**WHAT YOU HAVE TO DO:** Would you please copy each line of the data in which the string "subtotal" occurs?

(Saved entries)
------------------------------------
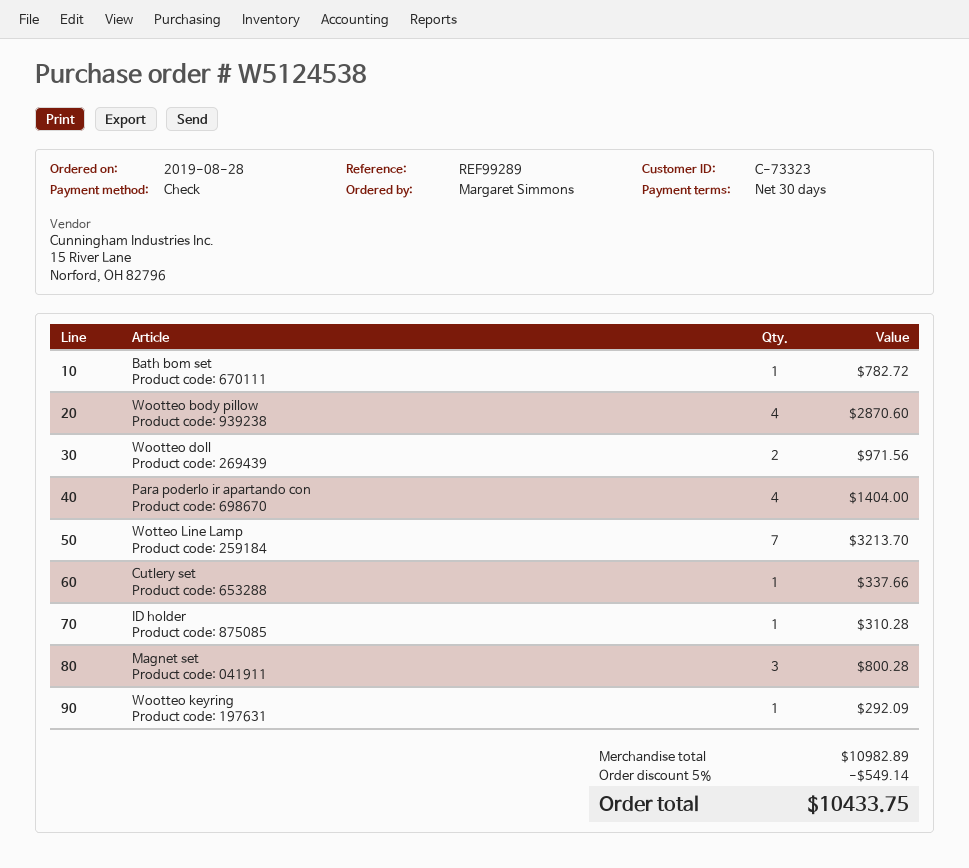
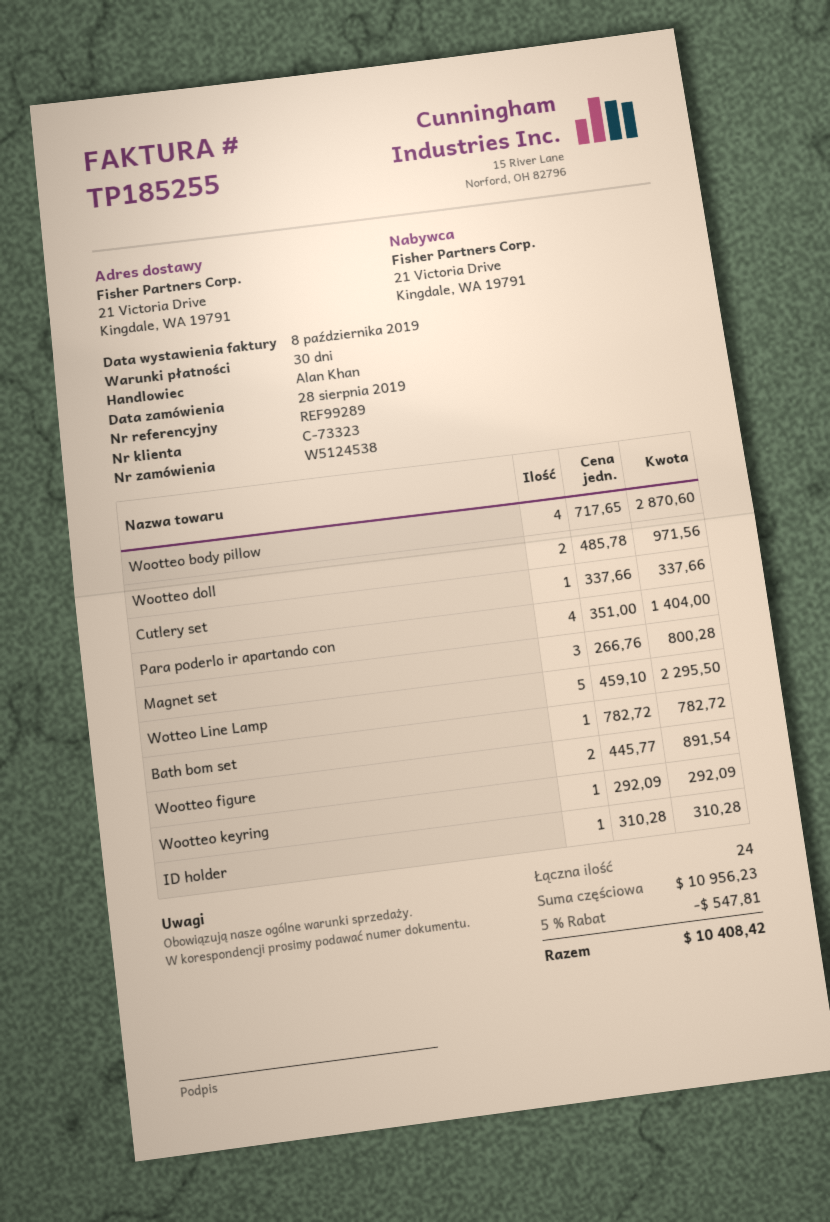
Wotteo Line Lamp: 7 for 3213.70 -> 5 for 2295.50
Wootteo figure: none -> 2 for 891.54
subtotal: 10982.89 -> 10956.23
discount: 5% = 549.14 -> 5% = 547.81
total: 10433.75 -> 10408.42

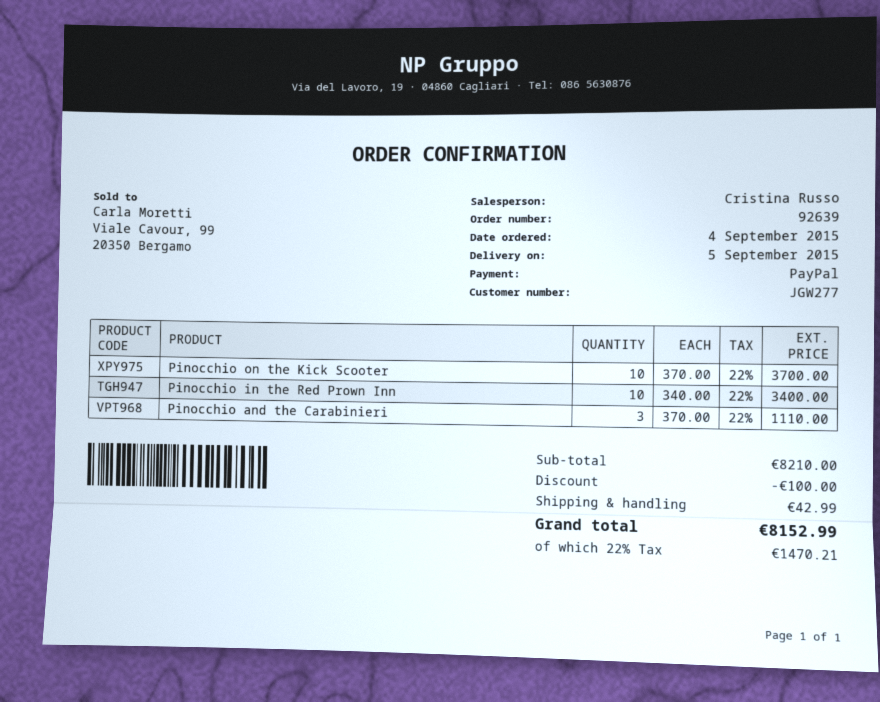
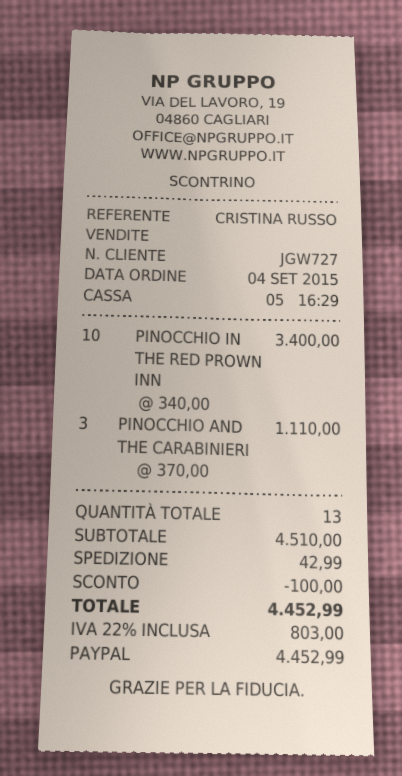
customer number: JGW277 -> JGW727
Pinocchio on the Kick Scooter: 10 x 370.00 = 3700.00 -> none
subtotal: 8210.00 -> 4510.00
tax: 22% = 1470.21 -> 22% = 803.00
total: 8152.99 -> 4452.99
------------------------------------
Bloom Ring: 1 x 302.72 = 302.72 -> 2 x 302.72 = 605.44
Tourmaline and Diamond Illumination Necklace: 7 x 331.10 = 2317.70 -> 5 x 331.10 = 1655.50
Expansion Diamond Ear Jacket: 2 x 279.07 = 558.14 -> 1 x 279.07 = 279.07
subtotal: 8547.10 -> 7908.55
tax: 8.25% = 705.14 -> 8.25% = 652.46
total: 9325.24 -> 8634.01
------------------------------------
**EXERCISE SOLUTION:**
subtotal: 10982.89 -> 10956.23
subtotal: 8210.00 -> 4510.00
subtotal: 8547.10 -> 7908.55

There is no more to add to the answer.